[lbo-talk] argumentum ad scientiam socialem

snitsnat snitilicious at tampabay.rr.com
Fri Jun 17 16:38:57 PDT 2005


At 06:45 PM 6/17/2005, Carrol Cox wrote:
> Values are not inherent
>in the nature of things, i.e., no metaphysical status _and_ no physical
>status (as do atoms). They are social relations. But that does not make
>them any less binding.

do you honestly think that sociologists think they are anything but social relations. do you think a woman who has repeatedly talked about how property is a set of set relations that define for us how to act and treat people, things, and ideas is someone who holds a theory that values exist "out there" free of society.

fuckmedead dead dead dead!

now, where you'll get pissed is how the social interaction rituals which shape this social relation we call property is _thoroughly_ fucking laden with values.

it is old, but i'll use it again. Walk over to someone bum a cigarette and then don't smoke it. Or, go ask you neighbor to borrow the lawn mower and then don't mow your lawn. strap it to the roof of you car, turn it on, and then sit in the car drinking beer and rocking out like it produced music.

if you neighbor doesn't call the looney bin on yah, he'll probably figure out how to get hi freakin lawn mower back because you aren't USING it. if you borrow something, you're supposed to use it. bum a smoke (which is not borrowing, but asking for a hand out) and totally acceptable in this society b/c people think that the person who bums a smoke _needs_ one desperately and so, they share, identifying with the feel of _needing_ a smoke. (I can't think of any other form of property we can literally bum legitimately -- without being thought of as a panhandler-- at the moment. anyone else?)

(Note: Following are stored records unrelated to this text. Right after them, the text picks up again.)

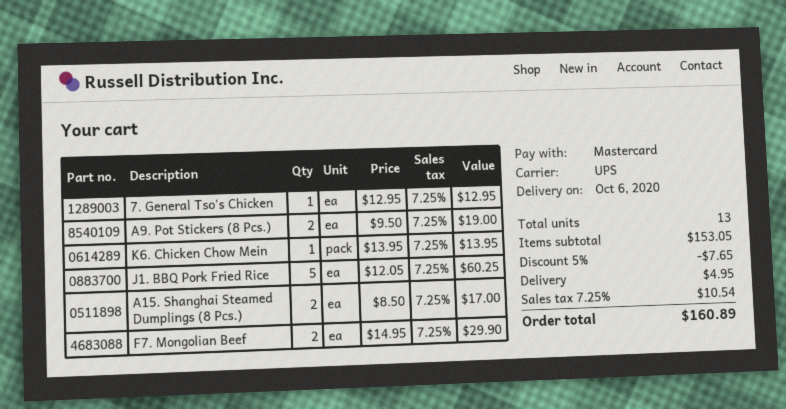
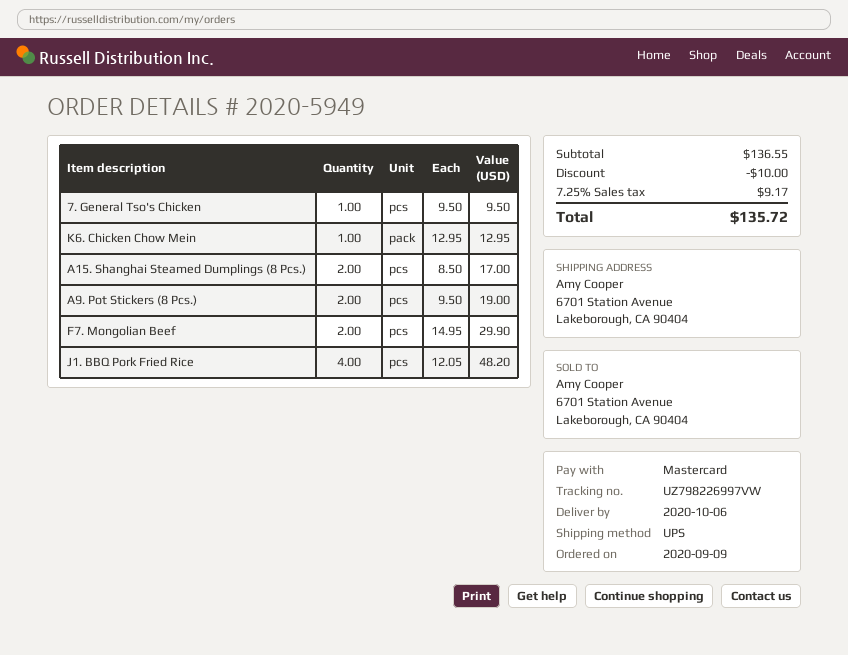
7. General Tso's Chicken: 1 x 12.95 = 12.95 -> 1 x 9.50 = 9.50
K6. Chicken Chow Mein: 1 x 13.95 = 13.95 -> 1 x 12.95 = 12.95
J1. BBQ Pork Fried Rice: 5 x 12.05 = 60.25 -> 4 x 12.05 = 48.20
subtotal: 153.05 -> 136.55
discount: 7.65 -> 10.00
shipping: 4.95 -> none
tax: 7.25% = 10.54 -> 7.25% = 9.17
total: 160.89 -> 135.72

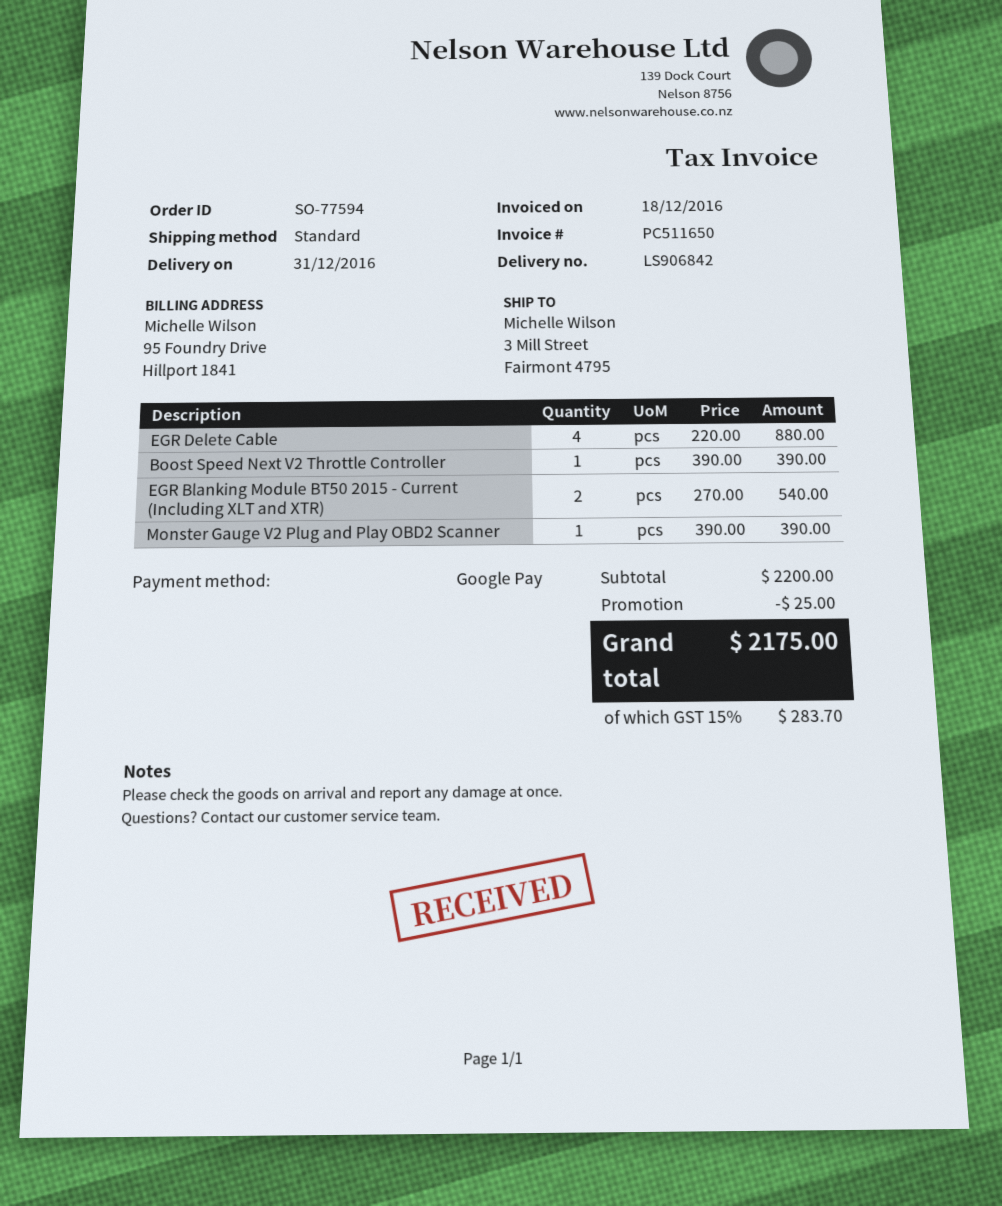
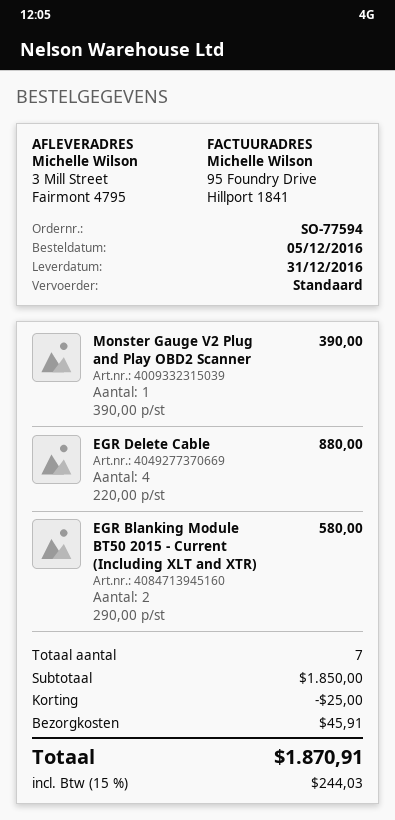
Boost Speed Next V2 Throttle Controller: 1 x 390.00 = 390.00 -> none
EGR Blanking Module BT50 2015 - Current (Including XLT and XTR): 2 x 270.00 = 540.00 -> 2 x 290.00 = 580.00
subtotal: 2200.00 -> 1850.00
shipping: none -> 45.91
tax: 15% = 283.70 -> 15% = 244.03
total: 2175.00 -> 1870.91

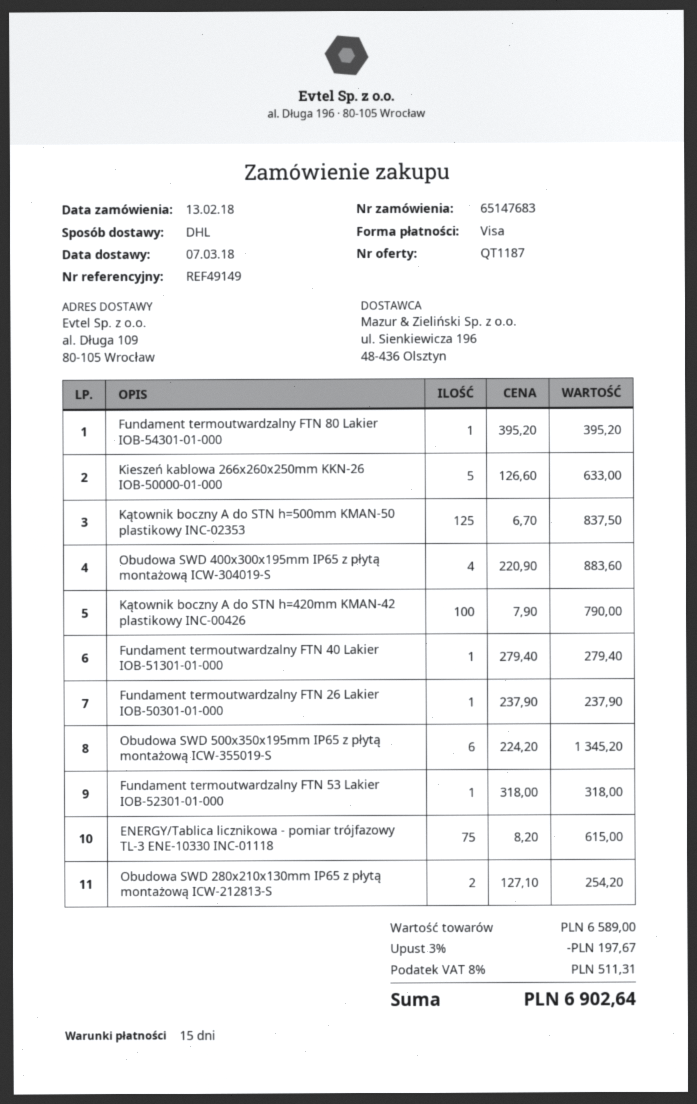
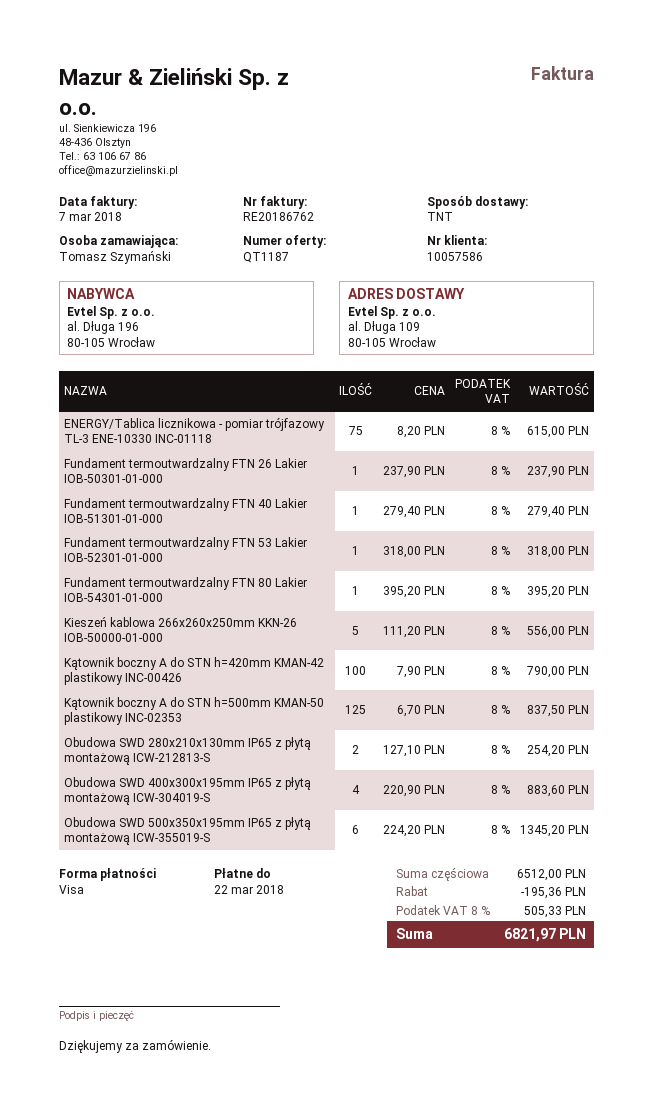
shipping method: DHL -> TNT
Kieszeń kablowa 266x260x250mm KKN-26 IOB-50000-01-000: 5 x 126.60 = 633.00 -> 5 x 111.20 = 556.00
subtotal: 6589.00 -> 6512.00
discount: 197.67 -> 195.36
tax: 8% = 511.31 -> 8% = 505.33
total: 6902.64 -> 6821.97

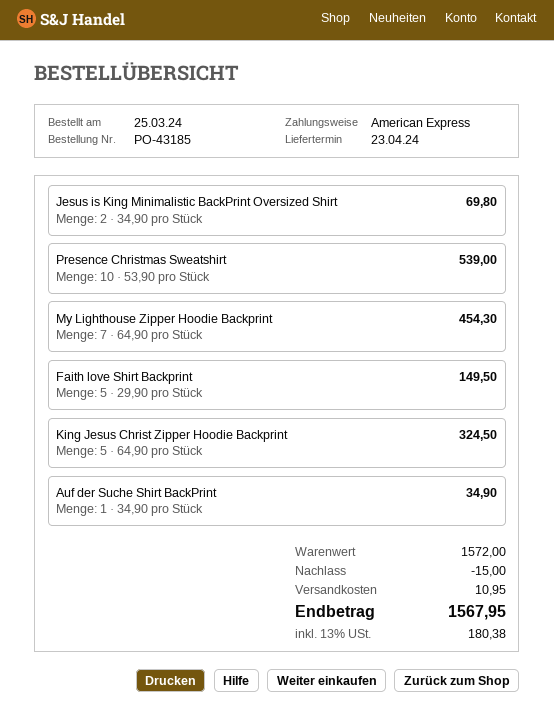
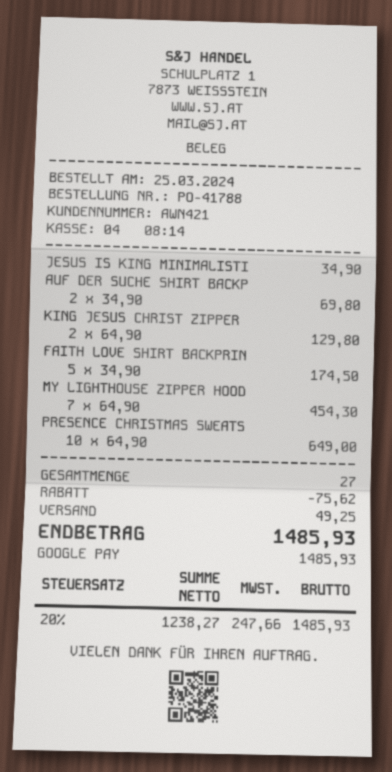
order number: PO-43185 -> PO-41788
payment method: American Express -> Google Pay
Jesus is King Minimalistic BackPrint Oversized Shirt: 2 x 34.90 = 69.80 -> 1 x 34.90 = 34.90
Presence Christmas Sweatshirt: 10 x 53.90 = 539.00 -> 10 x 64.90 = 649.00
Faith love Shirt Backprint: 5 x 29.90 = 149.50 -> 5 x 34.90 = 174.50
King Jesus Christ Zipper Hoodie Backprint: 5 x 64.90 = 324.50 -> 2 x 64.90 = 129.80
Auf der Suche Shirt BackPrint: 1 x 34.90 = 34.90 -> 2 x 34.90 = 69.80
discount: 15.00 -> 75.62
shipping: 10.95 -> 49.25
tax: 13% = 180.38 -> 20% = 247.66
total: 1567.95 -> 1485.93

And all through this interaction ritual, where you broke the NORMS (look it up, they're about values) we all share about what to do with something you borrowed, values were communicated to you and your neighbor. You broke a value and he will likely let you know. Either to your face, or by calling the cops, or the looney bin. or, he'll just talk bad about you and get others to see you as a bad person. When those values are profaned -- by breaking them -- your neighbor gets pissed. and, if you're breaking them knowingly, even as an experiment, you'll will feel guilty and embarrassed and your face may even turn red -- without even an audience to judge you for your violation of the norms. because you've internalized the values of this society. (and if you don't, you belong to another group which has enforced for you a different set of values and to which you turn as a reference group. you can even pick up such reference groups by participating on email lists. reading literature and participating in imaginary communities such as sci fi traditions, etc.)

now, repeat these kinds of things over and over again and -- voila! -- we have an idea where values come from. society. and, i have described society as some thing, but as everyday ordinary practices and interactions that go on all the time -- it's embodied this "society".

other societies, with different norms governing the social relations that we call property, will do things quite differently. there is always some kind of property system in a society, in this view. this is because those norms will reflect different values.

though, some people have argued that we can reduce all of this down to some basics: the sacred and profane. the sacred is society (or in contemp western societies) the individual) and the profane is that which is the ordinary or mundane. this in turn has to do with how we spend our lives, moving between groups that are relatively cohesive and solidaritstic and dense in social ties (families might be a good example, or created communities like the gay community, this list might be thought of as one, though there are other lists that are much more solidaristic --- and my observation is this is because they talk about their personal lives much more often)

anyhooty, this is also a roundabout and disjointed, quickly typed off, answer to Gar.

I was going to reply to gar and type as my first line:

"Look Gar, fuck you all to hell, you dick. This list is full of a bunch of egotistical assholes who engage in nothing but ironic self observation, where oneupmanship is the highest values, and no one gives rat's about anything of important. So, you know, fuck off.

and then, show you how this list and our ritualistic interactions generates various kinds of values we hold about discourse, the individuals who participate here, what is appropriate to the convo, how we punish people who violate those norms, how we uphold the sanctity of the individual, even those of us who criticize individualism, and on and on.

yes, even in the disembodied space of an email list, we generate solidarity and values -- though always contested values, of course. which is not surprising given the highly differentiated experiences we all have in a very complex society where no two of us every experience the same things, live in the same groups, go to the same schools, live in same neighborhoods, etc. etc.

Anyway, I'm gonna go celebrate. It's FRIDAY!!!!!!!

Kelley

"Finish your beer. There are sober kids in India."